The play follows a couple’s alienation after financial success and how a small girl and a domesticated couple do and do not change their haphazard life.
“I love this play. It’s funny. It’s surprising. And in the end, it’s very moving,” said Reid Thompson, the scenic design fellow.
Thompson and costume fellow Sabrina Zain spoke on their experiences designing the piece and how they found their passions in design.
Sabrina Zain — Costume Fellow
Zain has two short weeks to shop, find, fit and alter all the costumes for Everything Is Ours, which not only spans over several days, but features actors who play multiple parts.
“The biggest challenge has been the sheer number of costumes for this show,” Zain said. “It’s a contemporary show, but it’s such a surreal play. That’s been a challenge too.”
The full process for Zain includes reading the play several times, researching, meeting with the director to discuss the play’s vision, concocting a costume plot breakdown of what characters will need when, creating a list of general needs and starting to pull from the costume shop and shop around, Zain said.
And all while maintaining her $125 budget.
“It’s a crazy process, but it’s great because it’s teaching me to think on my feet … and to trust my instincts,” she said.
She found her way to costuming after entering the world of theater as an actor. She studied it as an undergrad at the University of California, Santa Barbara. She continues to study costuming in graduate school at Carnegie Mellon University.
“I love that clothing tells a story … Clothing says something about you,” she said. “For better or worse, people do judge others based on what they wear … and to be able to manipulate that in the form of theater is a unique and very insightful experience.”
Reid Thompson — Scenic Design Fellow
Thompson fell in love with scene work while he painted backdrops at the Metropolitan Opera. A trained painter from the School of the Art Institute of Chicago, he started painting backdrops as a day job so he could paint by night, but he fell for the arts.
“I started getting really interested in the shows from working on them in the scene shop and trying to understand what the designers were thinking — why they made the choices they did,” Thompson said.
He now studies design as a graduate student at the Yale School of Drama. His mentor was Ming Cho Lee, an 83-year-old scenic designer.
“(Lee) says, and I agree with him, that ‘Design is an act of transformation,’ ” Thompson said. “What you’re doing is transforming words on a page and the spoken word into visuals. The goal of good design, in my opinion, is to bring something more to the work.”
For Everything is Ours, Thompson’s goal is first to provide the needs of the play, creating the living room set and then to add his ideas to deepen the audience’s understanding of the text.
In that case, he and the director, Campbell-Holt, draw inspiration from the work of Gordon Matta-Clark and Louise Nevelson.
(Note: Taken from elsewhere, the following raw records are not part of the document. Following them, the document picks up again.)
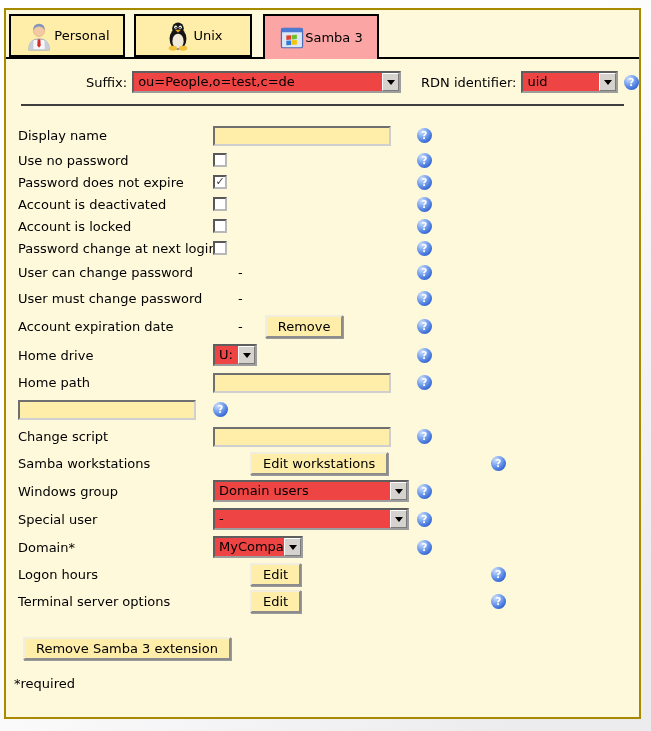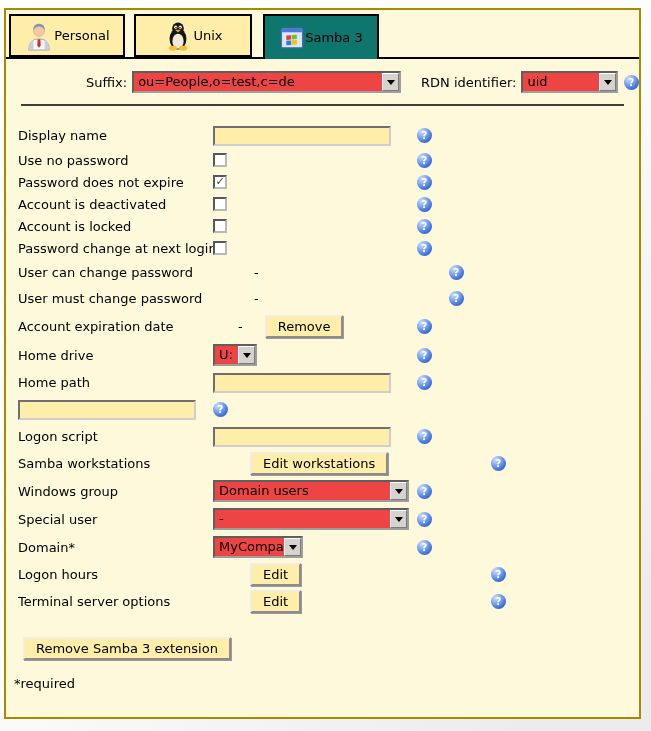"Samba 3" .tab.active { background: #0f766e -> #fca5a5 }
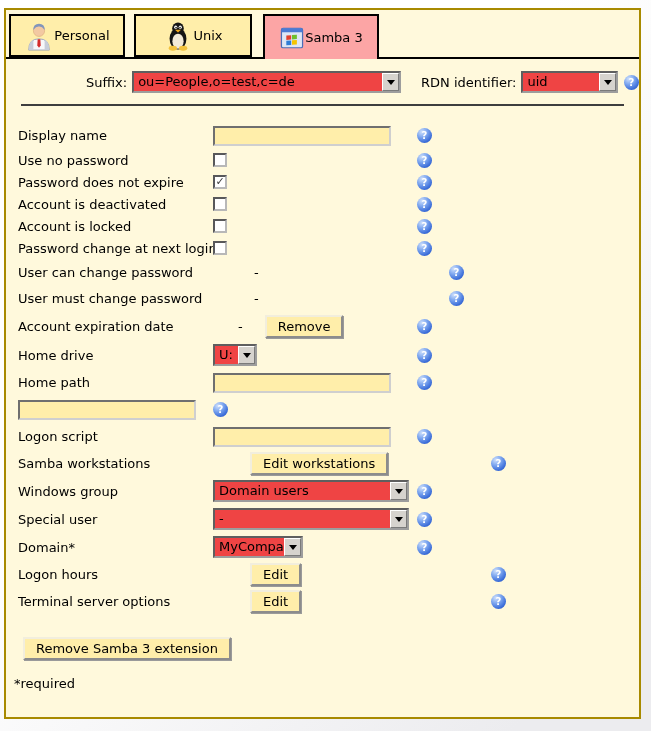"User can change password" .frow.static { gap: 16px -> none }
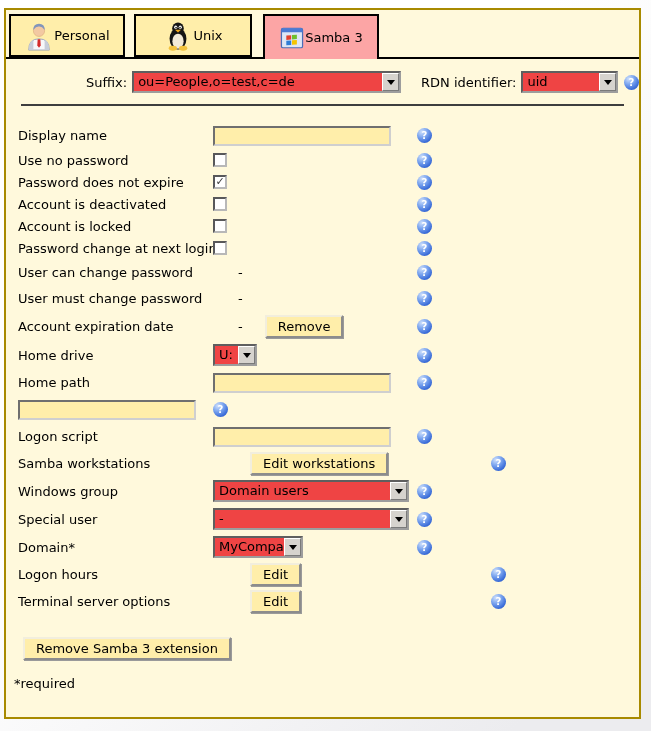"Logon script" span.flabel { text: Logon -> Change }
Both artists collage household objects and actual homes into works of art.
Because Everything is Ours follows a couple who piece together a life of domesticity they don’t quite grasp, Thompson hopes to reflect their hodgepodge lifestyle with a collage backdrop made from various textured wallpaper, molding, frames, clocks and more.
For Thompson, collaborating with the other fellows and the designer on the play is one of his favorite aspects of the process, and it’s one of his favorite facets of design as a whole.
“The production of the play is made up of a lot of elements, but it’s not until they all come into the room … that’s when the play comes together,” Thompson said. “There is some magic point where it just becomes a play, and it’s very exciting.”